▸ **WHAT IS NEEDED**: Output exactly, with nothing added, the entries from the first line through the line with "Engine Impeller CEF for OMC Ø22,3".

▸ **INPUT FOR THIS TASK**:
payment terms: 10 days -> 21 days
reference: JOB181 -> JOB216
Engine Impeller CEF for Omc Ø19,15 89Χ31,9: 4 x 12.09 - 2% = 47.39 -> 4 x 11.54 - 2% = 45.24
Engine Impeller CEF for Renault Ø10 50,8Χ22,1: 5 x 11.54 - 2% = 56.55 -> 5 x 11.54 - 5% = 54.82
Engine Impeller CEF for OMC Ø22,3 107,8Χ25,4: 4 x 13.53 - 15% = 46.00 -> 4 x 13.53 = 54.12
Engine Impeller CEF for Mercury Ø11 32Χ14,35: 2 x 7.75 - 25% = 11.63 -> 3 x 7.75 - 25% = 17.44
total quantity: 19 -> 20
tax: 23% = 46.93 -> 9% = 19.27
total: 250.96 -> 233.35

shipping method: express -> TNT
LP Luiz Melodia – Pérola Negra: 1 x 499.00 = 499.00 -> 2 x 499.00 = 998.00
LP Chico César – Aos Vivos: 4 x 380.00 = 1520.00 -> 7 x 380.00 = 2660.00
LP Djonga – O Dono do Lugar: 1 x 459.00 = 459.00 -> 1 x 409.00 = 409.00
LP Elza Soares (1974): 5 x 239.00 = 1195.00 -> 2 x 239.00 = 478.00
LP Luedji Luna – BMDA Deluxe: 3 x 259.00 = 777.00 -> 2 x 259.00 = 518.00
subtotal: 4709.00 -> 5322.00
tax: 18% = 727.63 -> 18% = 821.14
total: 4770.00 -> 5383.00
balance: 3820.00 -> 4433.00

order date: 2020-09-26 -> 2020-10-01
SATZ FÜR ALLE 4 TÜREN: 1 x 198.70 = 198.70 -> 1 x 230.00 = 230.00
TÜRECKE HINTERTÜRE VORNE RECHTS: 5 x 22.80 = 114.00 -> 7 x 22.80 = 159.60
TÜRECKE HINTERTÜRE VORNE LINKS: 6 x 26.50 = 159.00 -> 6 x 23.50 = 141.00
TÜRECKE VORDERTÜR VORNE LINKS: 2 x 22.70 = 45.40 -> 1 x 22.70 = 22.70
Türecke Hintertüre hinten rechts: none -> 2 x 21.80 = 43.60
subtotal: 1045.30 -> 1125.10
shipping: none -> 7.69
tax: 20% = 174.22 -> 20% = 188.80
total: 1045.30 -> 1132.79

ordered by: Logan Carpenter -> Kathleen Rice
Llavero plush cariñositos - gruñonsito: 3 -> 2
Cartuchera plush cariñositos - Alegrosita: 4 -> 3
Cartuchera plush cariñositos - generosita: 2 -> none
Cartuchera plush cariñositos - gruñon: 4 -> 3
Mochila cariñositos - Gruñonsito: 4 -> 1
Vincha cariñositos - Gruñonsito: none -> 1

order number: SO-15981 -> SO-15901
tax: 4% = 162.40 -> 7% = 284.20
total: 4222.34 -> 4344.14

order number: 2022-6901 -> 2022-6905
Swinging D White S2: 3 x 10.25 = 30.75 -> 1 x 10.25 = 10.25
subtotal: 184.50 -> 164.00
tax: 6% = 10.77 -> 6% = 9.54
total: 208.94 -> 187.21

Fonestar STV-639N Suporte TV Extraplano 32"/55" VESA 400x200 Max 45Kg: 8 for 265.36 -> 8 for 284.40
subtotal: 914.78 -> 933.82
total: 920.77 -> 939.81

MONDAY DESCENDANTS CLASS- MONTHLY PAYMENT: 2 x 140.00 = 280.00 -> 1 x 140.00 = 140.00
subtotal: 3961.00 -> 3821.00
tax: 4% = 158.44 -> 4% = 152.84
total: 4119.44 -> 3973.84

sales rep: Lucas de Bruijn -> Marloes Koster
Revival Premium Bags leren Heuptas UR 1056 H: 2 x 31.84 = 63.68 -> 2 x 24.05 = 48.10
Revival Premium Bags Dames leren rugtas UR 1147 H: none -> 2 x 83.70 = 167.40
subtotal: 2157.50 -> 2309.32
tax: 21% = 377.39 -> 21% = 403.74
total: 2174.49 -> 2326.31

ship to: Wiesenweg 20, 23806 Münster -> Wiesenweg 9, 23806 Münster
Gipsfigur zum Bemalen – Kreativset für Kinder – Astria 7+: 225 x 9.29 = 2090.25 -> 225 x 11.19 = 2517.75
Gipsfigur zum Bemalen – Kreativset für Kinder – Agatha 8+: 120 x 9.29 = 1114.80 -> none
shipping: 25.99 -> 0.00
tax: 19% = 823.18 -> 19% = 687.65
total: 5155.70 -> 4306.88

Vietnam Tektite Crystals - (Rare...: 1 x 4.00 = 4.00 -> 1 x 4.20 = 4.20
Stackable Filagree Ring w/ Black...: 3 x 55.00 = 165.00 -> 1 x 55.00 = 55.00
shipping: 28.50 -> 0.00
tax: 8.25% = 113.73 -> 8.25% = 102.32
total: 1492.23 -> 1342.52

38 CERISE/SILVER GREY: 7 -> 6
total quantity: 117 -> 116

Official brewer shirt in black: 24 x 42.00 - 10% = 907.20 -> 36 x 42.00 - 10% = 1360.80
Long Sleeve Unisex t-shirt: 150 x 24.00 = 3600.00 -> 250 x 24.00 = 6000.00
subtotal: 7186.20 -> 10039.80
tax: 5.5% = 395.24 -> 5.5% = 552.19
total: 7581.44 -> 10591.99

▸ **RESULT OF THE EXERCISE**:
payment terms: 10 days -> 21 days
reference: JOB181 -> JOB216
Engine Impeller CEF for Omc Ø19,15 89Χ31,9: 4 x 12.09 - 2% = 47.39 -> 4 x 11.54 - 2% = 45.24
Engine Impeller CEF for Renault Ø10 50,8Χ22,1: 5 x 11.54 - 2% = 56.55 -> 5 x 11.54 - 5% = 54.82
Engine Impeller CEF for OMC Ø22,3 107,8Χ25,4: 4 x 13.53 - 15% = 46.00 -> 4 x 13.53 = 54.12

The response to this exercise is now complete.